## Data extracted from a collection
────

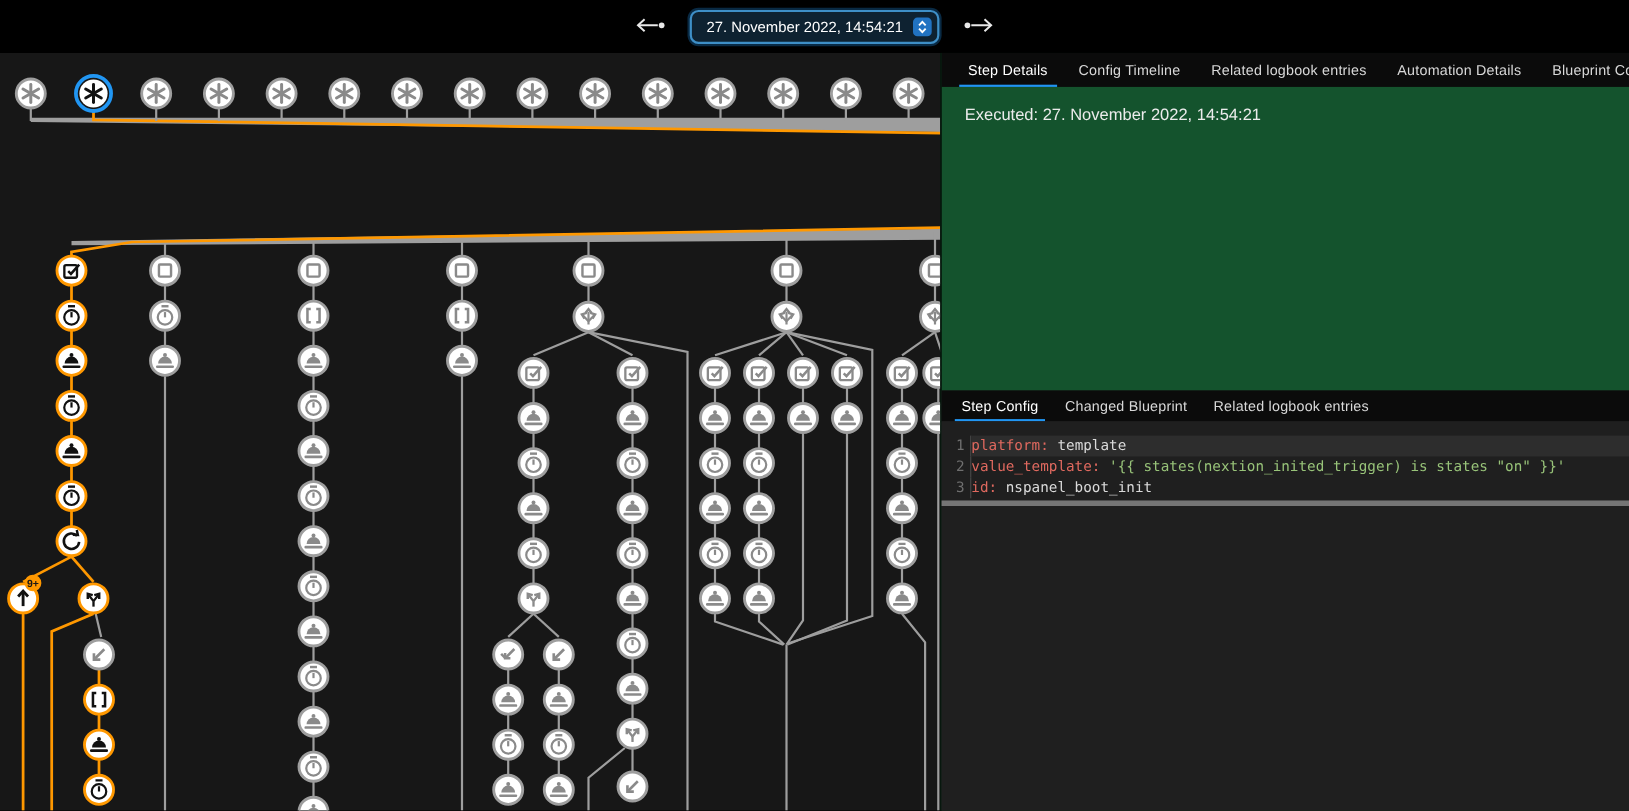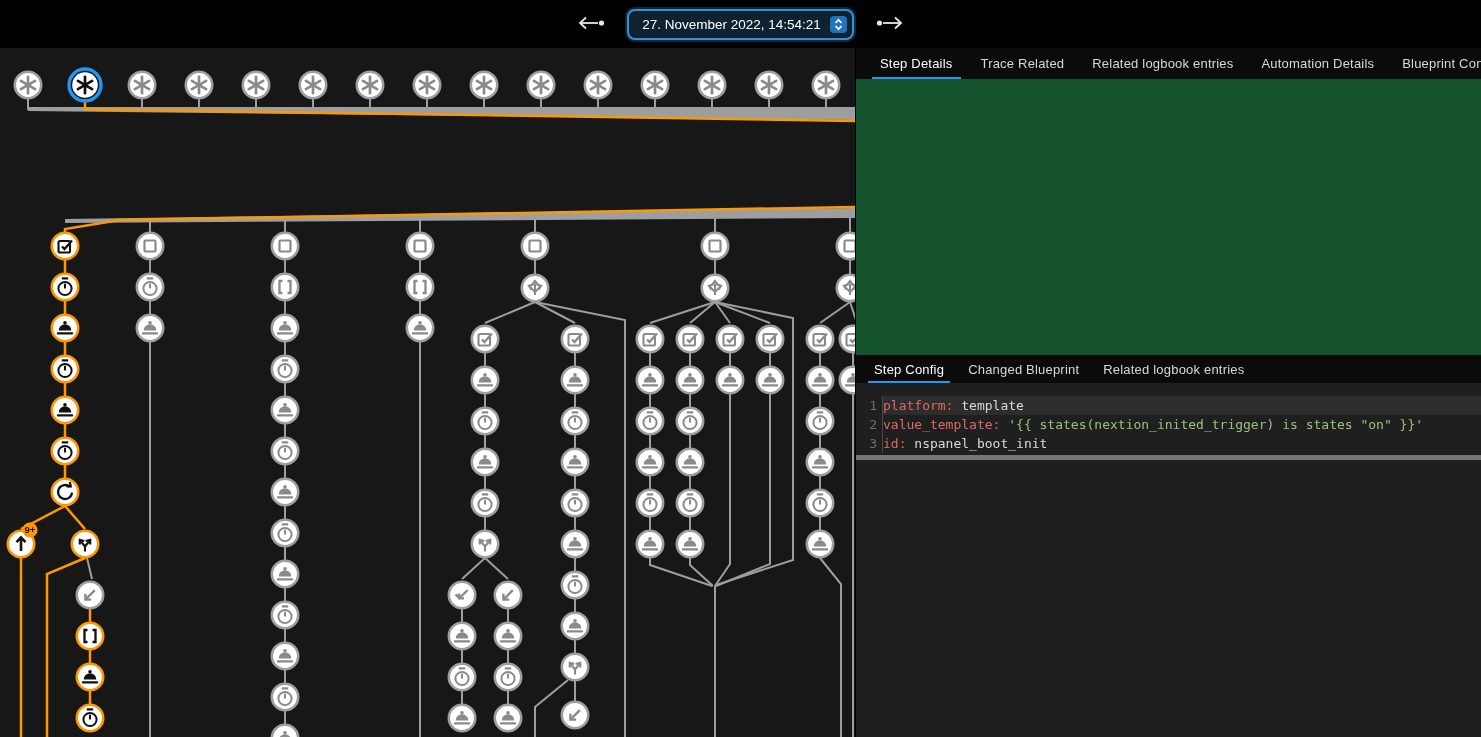--- a/index.html
+++ b/index.html
@@ -800,7 +800,7 @@
 
   <div class="tabbar spread">
       <div class="tab active">Step Details</div>
-      <div class="tab">Trace Related</div>
+      <div class="tab">Config Timeline</div>
       <div class="tab">Related logbook entries</div>
       <div class="tab">Automation Details</div>
       <div class="tab">Blueprint Config</div>

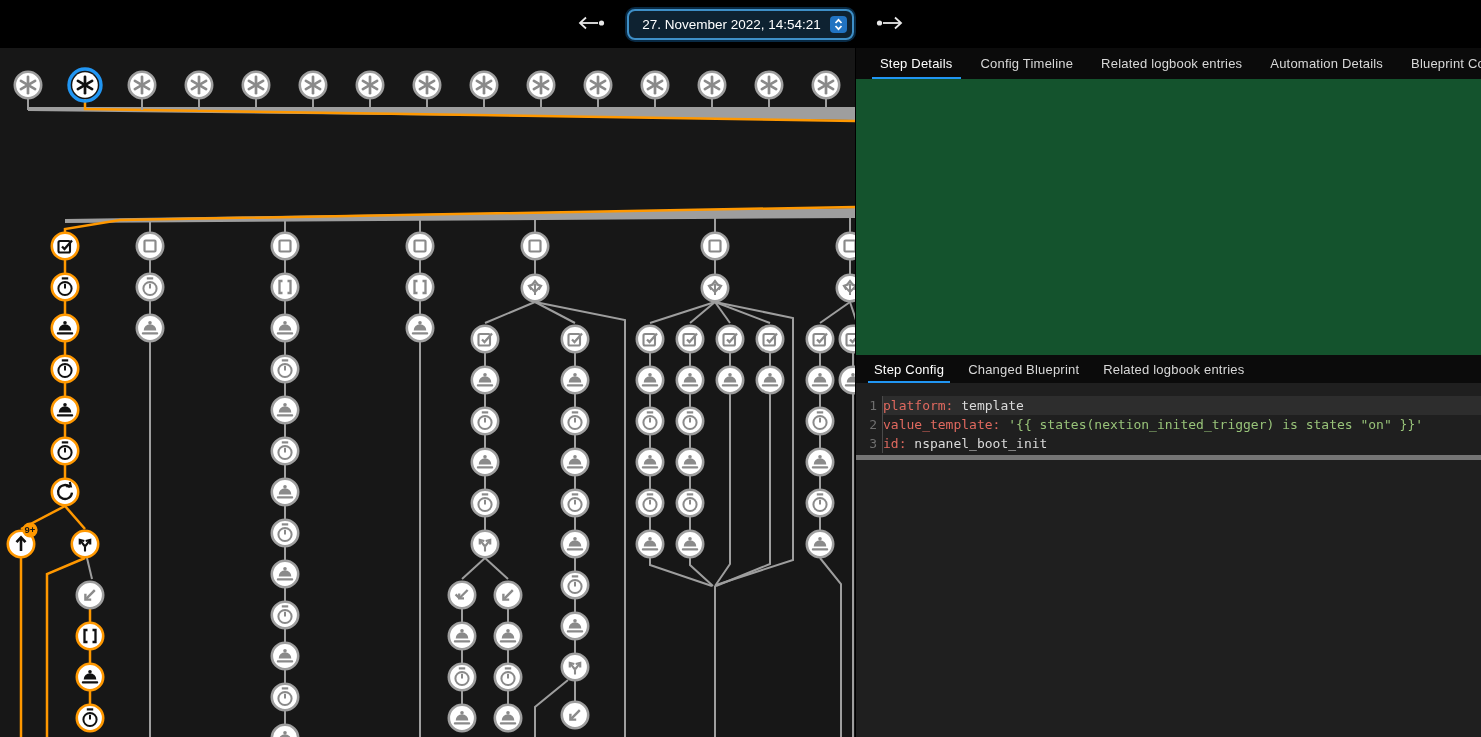--- a/index.html
+++ b/index.html
@@ -806,6 +806,7 @@
       <div class="tab">Blueprint Config</div>
     </div>
 
+  <div class="executed">Executed: 27. November 2022, 14:54:21</div>
 
   <div class="section2">
     <div class="tabbar2">

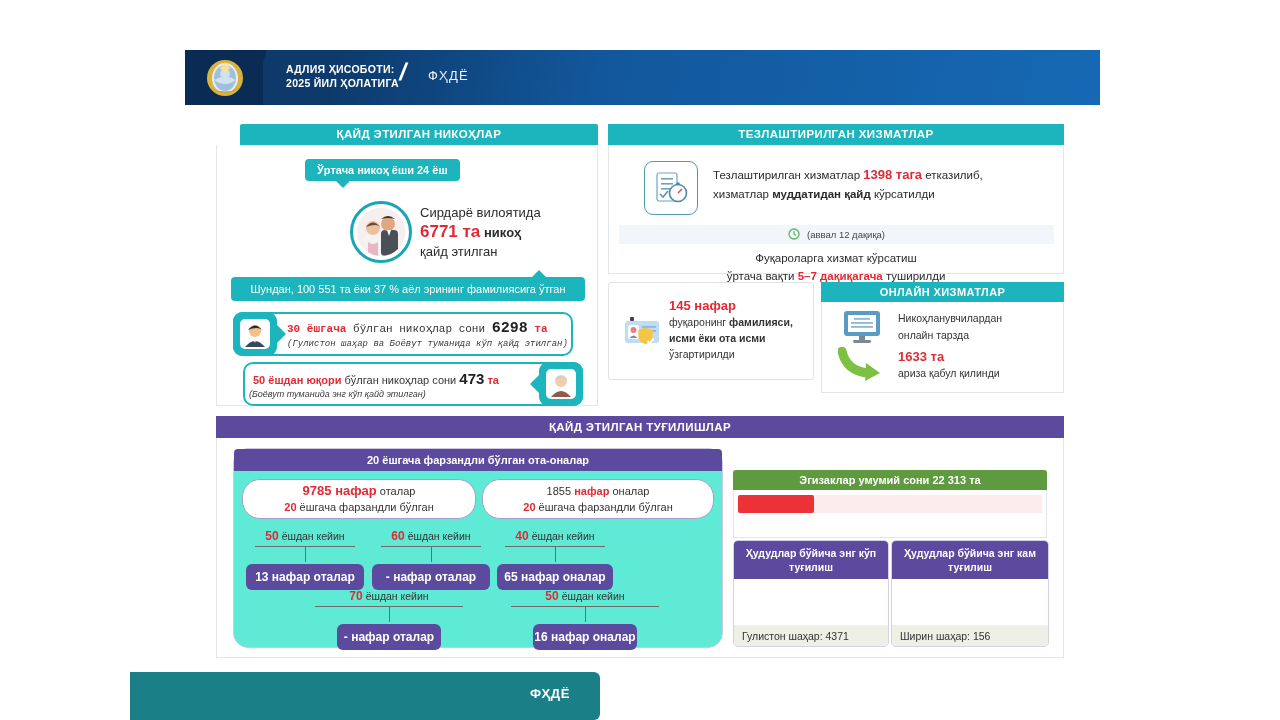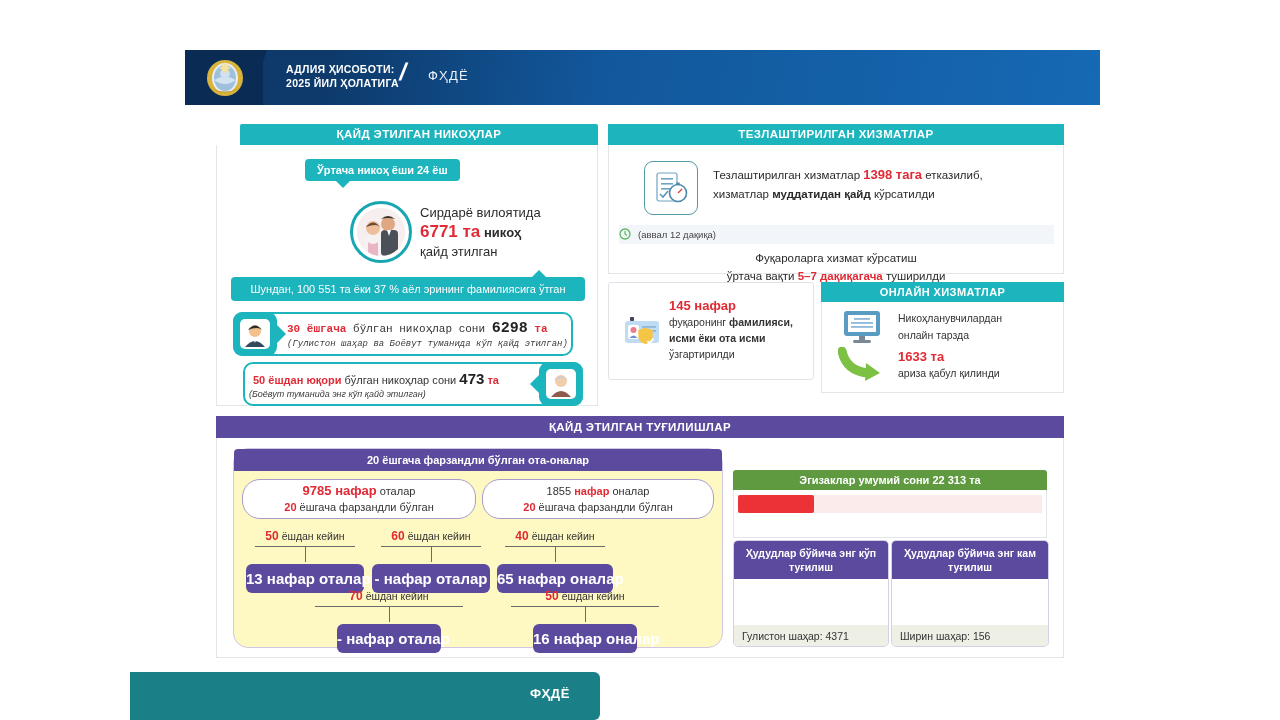--- a/index.html
+++ b/index.html
@@ -119,7 +119,7 @@
   .accel-txt b{font-weight:bold}
   .accel-band{
     position:absolute;left:10px;top:80px;width:435px;height:19px;background:#f2f6fb;
-    display:flex;align-items:center;gap:7px;font-size:9.5px;color:#444;
+    display:flex;align-items:center;justify-content:center;gap:7px;font-size:9.5px;color:#444;
   }
   .accel-bot{position:absolute;left:0;top:104px;width:100%;text-align:center;font-size:11.5px;color:#2b2b2b;line-height:18px;}
 

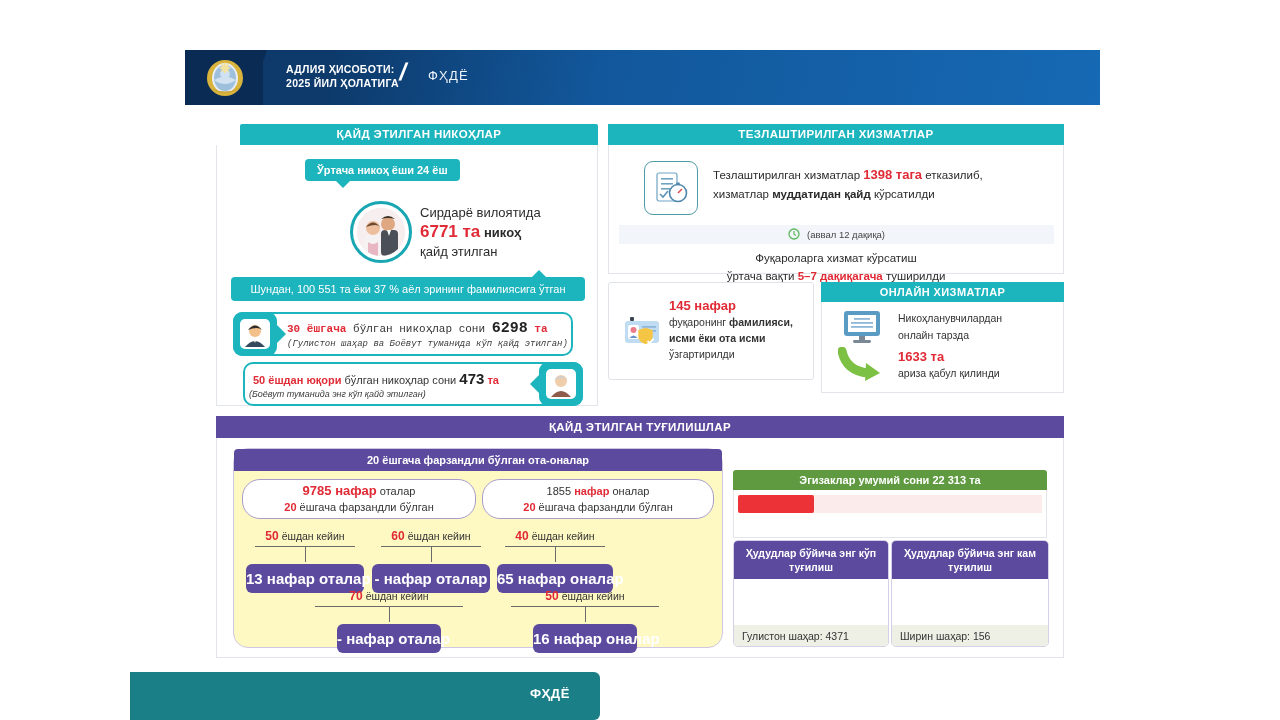--- a/index.html
+++ b/index.html
@@ -144,7 +144,7 @@
   #births{left:216px;top:416px;width:848px;height:242px;border:none;background:transparent;}
   #births .card-hd{height:22px;line-height:22px;font-size:11.5px;}
   #births .body{position:relative;height:219px;background:#fff;border:1px solid #e2e5ea;border-top:none;}
-  .inner-box{position:absolute;background:#fef9c3;border:1px solid #cfc7e4;border-radius:15px;}
+  .inner-box{position:absolute;background:#5eead4;border:1px solid #cfc7e4;border-radius:15px;}
   #parents{left:16px;top:10px;width:488px;height:198px;}
   .pp-hd{
     position:absolute;left:0;top:0;width:100%;height:22px;line-height:22px;background:#5b4a9e;

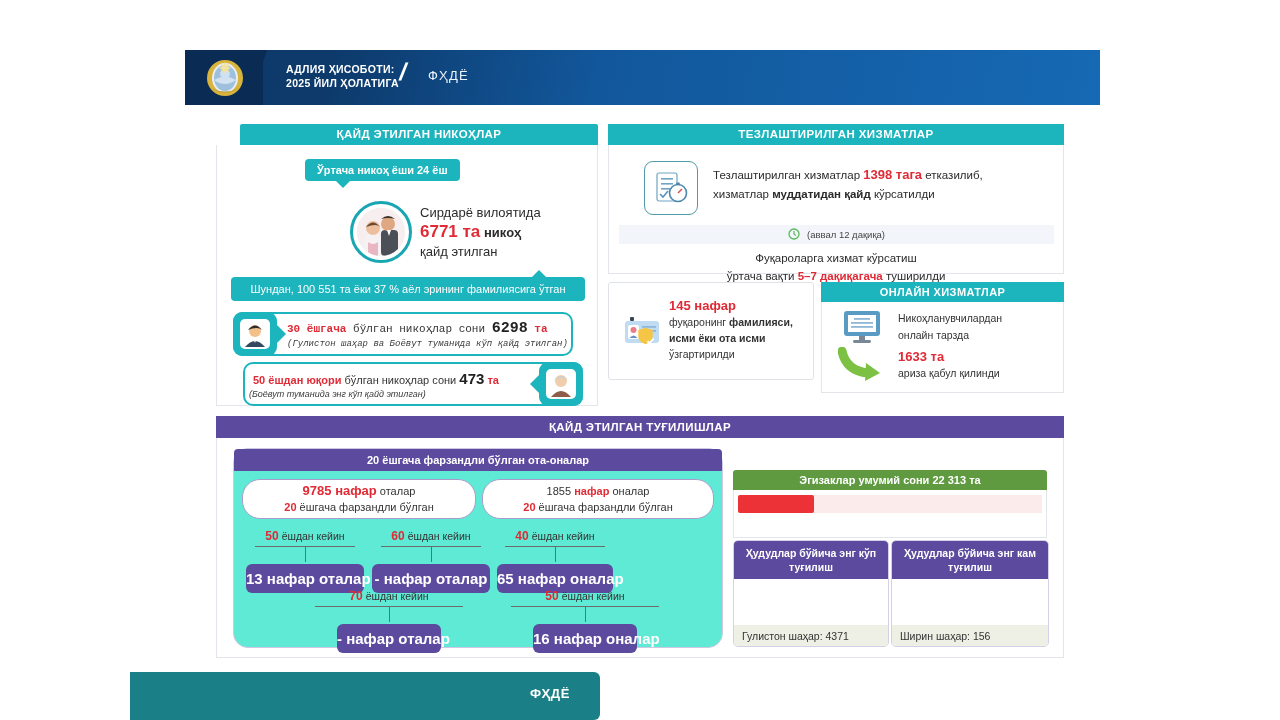--- a/index.html
+++ b/index.html
@@ -166,7 +166,7 @@
   .stem:before{content:"";position:absolute;left:10%;right:10%;top:0;height:1px;background:#6b6b6b;}
   .stem:after{content:"";position:absolute;left:50%;top:0;width:1px;height:16px;background:#6b6b6b;}
   .vtag{
-    display:inline-block;background:#5b4a9e;color:#fff;font-size:15px;font-weight:bold;
+    display:inline-block;background:#5b4a9e;color:#fff;font-size:12px;font-weight:bold;
     padding:6px 0;border-radius:6px;white-space:nowrap;
   }
   .c1{left:8px;top:80px;width:126px}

────

The entries are to be transcribed in full. Their pictures are not.

--- a/index.html
+++ b/index.html
@@ -800,7 +800,7 @@
 
   <div class="tabbar spread">
       <div class="tab active">Step Details</div>
-      <div class="tab">Trace Related</div>
+      <div class="tab">Config Timeline</div>
       <div class="tab">Related logbook entries</div>
       <div class="tab">Automation Details</div>
       <div class="tab">Blueprint Config</div>

--- a/index.html
+++ b/index.html
@@ -806,6 +806,7 @@
       <div class="tab">Blueprint Config</div>
     </div>
 
+  <div class="executed">Executed: 27. November 2022, 14:54:21</div>
 
   <div class="section2">
     <div class="tabbar2">

--- a/index.html
+++ b/index.html
@@ -119,7 +119,7 @@
   .accel-txt b{font-weight:bold}
   .accel-band{
     position:absolute;left:10px;top:80px;width:435px;height:19px;background:#f2f6fb;
-    display:flex;align-items:center;gap:7px;font-size:9.5px;color:#444;
+    display:flex;align-items:center;justify-content:center;gap:7px;font-size:9.5px;color:#444;
   }
   .accel-bot{position:absolute;left:0;top:104px;width:100%;text-align:center;font-size:11.5px;color:#2b2b2b;line-height:18px;}
 

--- a/index.html
+++ b/index.html
@@ -144,7 +144,7 @@
   #births{left:216px;top:416px;width:848px;height:242px;border:none;background:transparent;}
   #births .card-hd{height:22px;line-height:22px;font-size:11.5px;}
   #births .body{position:relative;height:219px;background:#fff;border:1px solid #e2e5ea;border-top:none;}
-  .inner-box{position:absolute;background:#fef9c3;border:1px solid #cfc7e4;border-radius:15px;}
+  .inner-box{position:absolute;background:#5eead4;border:1px solid #cfc7e4;border-radius:15px;}
   #parents{left:16px;top:10px;width:488px;height:198px;}
   .pp-hd{
     position:absolute;left:0;top:0;width:100%;height:22px;line-height:22px;background:#5b4a9e;

--- a/index.html
+++ b/index.html
@@ -166,7 +166,7 @@
   .stem:before{content:"";position:absolute;left:10%;right:10%;top:0;height:1px;background:#6b6b6b;}
   .stem:after{content:"";position:absolute;left:50%;top:0;width:1px;height:16px;background:#6b6b6b;}
   .vtag{
-    display:inline-block;background:#5b4a9e;color:#fff;font-size:15px;font-weight:bold;
+    display:inline-block;background:#5b4a9e;color:#fff;font-size:12px;font-weight:bold;
     padding:6px 0;border-radius:6px;white-space:nowrap;
   }
   .c1{left:8px;top:80px;width:126px}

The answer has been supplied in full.